I will admit that more recent stoves are superior. I remember when I met my first MKG (the first assault stove).May 2, 2013 at 9:34 pm #1982755
@rcaffinLocale: Wollemi & Kosciusko NPs, Europe
Oh, they really do have a following. And thye are so shiny.
Limitations: rather low in power compared to modern stoves. The Optimus 8R, another classic, is the same.
CheersMay 2, 2013 at 10:41 pm #1982765
@danepackerLocale: Mojave Desert
"True" 123 users own a SIGG TOURIST cook kit/windscreen. Most of us also own a pump & mating fill cap.
1. pump it up
2. crack the valve until the circular depression around the stem fills with white gas and TURN OFF THE GAS
3. light the white gas
4. when the flame is nearly done quickly turn the stove on and VOILA', a nice flame
5. wait until the flame turns blue and roars – now cook yer food
Hell yes it will work, noisily but very dependably.
P.S. -> I've read some other posts below and it seems they didn't bother to look at my STEP #2 and #3 or they would not have asked the priming questions.May 3, 2013 at 4:25 am #1982791
@jamesdmarcoLocale: Finger Lakes
For overall efficiency, you want to maximize heat transfered to the pot. The most efficent I could ever do was about 4quarts per ounce. But, this typically took more time and strong winds would interfere. Field conditons are MUCH different. I expect closer to 3quarts per ounce in the field at about 13 minutes per quart. On HIGH you can expect 2 liters per ounce. I will note here that these specs are under rated by at least 20% or are WORST case tests, indeed 90% of campers will do better out of the box. (I bought three of the newer verions for the kids, all did better.)
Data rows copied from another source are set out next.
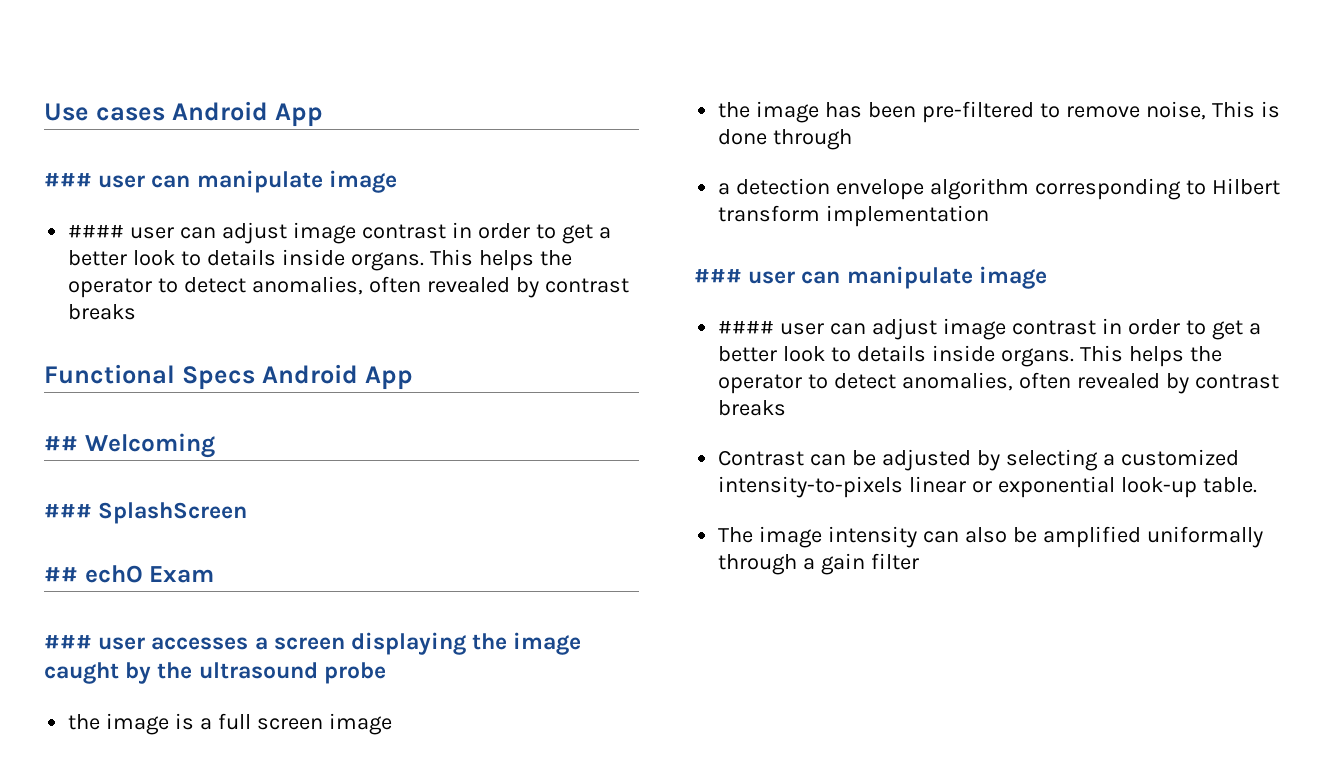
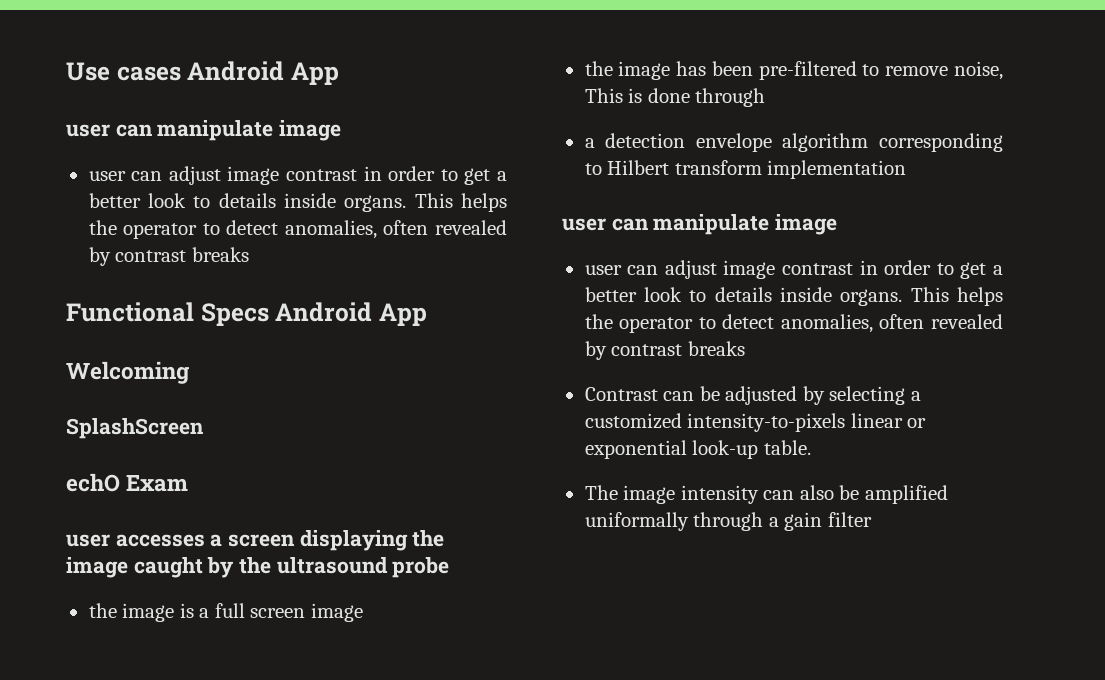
[44,170,397,193] [68,224,125,238] ### user can manipulate image // #### -> [66,120,342,141] user can manipulate image //
[44,436,78,451] ## -> (427, 314) none
[44,504,92,518] ### -> (190, 372) none
[44,567,78,582] ## -> (204, 428) none
[44,635,92,649] ### -> (189, 483) none
[694,266,1047,289] [718,320,775,334] ### user can manipulate image // #### -> [562,214,838,235] user can manipulate image //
Heating Power vs Efficiency is a typical trade off. Higher powers, such as with the XGK, will boil quicker, but the efficiency suffers. (Liters and quarts are very similar in size.)
The boil time is WAY faster at 3.5 minutes per liter. BUT, you only get 1.5 liters per ounce! These are true ratings but are BEST case tests, typical for MSR products. I used this stove a couple times, but like the old Simmerlite, Nova, and Whisperlite, could not cook on it, it burns too hot and went through a LOT of fuel.
Note that these have similar burner styles. Again, for winter use, I would choose the SVEA for groups of two. For larger groups, up to four, I would choose the XGK or similar higher output stoves. Don't get tied up thinking I am married to a SVEA. I have been searching for a replacement since I got the bloody thing. It alwys struck me as being rather primitive. But, it is just the lightest stove for the cooking I do, the lenghth of trip I am usually on, and has a small volume including fuel. Even esbit does no better, and fares MUCH worse in colder conditions. Alcohol is just hugely inefficient with fuel. Canisters fare no better than alcohol, except for the on/off valve. Being carefull with fuel, I can make a 10oz weight of fuel last 2 weeks with the SVEA, boiling water twice per day and cooking. The STARTING weight is all I am interested in, because my weight invariably reduces as I go. It has low emmisions, does not soot up pots, and, has super reliability and durability.
Having high power outputs I see as a detriment. Others feel differently. I don't consider waiting an extra 4 minutes for coffee that important.
For winter use, yes. It is still a viable stove. It depends on your group size, though.
It does polish up very pretty, but I havent done mine in a few years. I'll have to do it before tommorrows trip… It makes a good reflector for the tea light candle when filling out my log.May 3, 2013 at 7:58 am #1982830
Good points. I'm not looking for efficiency when snow camping, burning a little extra fuel is no big deal as most trips are one night, out solo. Good point also about not being in a hurry for water to boil, that's why I make coffee now the last couple years, to slow myself down, I don't need to get home so fast. The 123 is pretty, even without being shined up. Winter is time for a roarer burner when solo at least. The old MSR's throw the heat out, and I love that noise.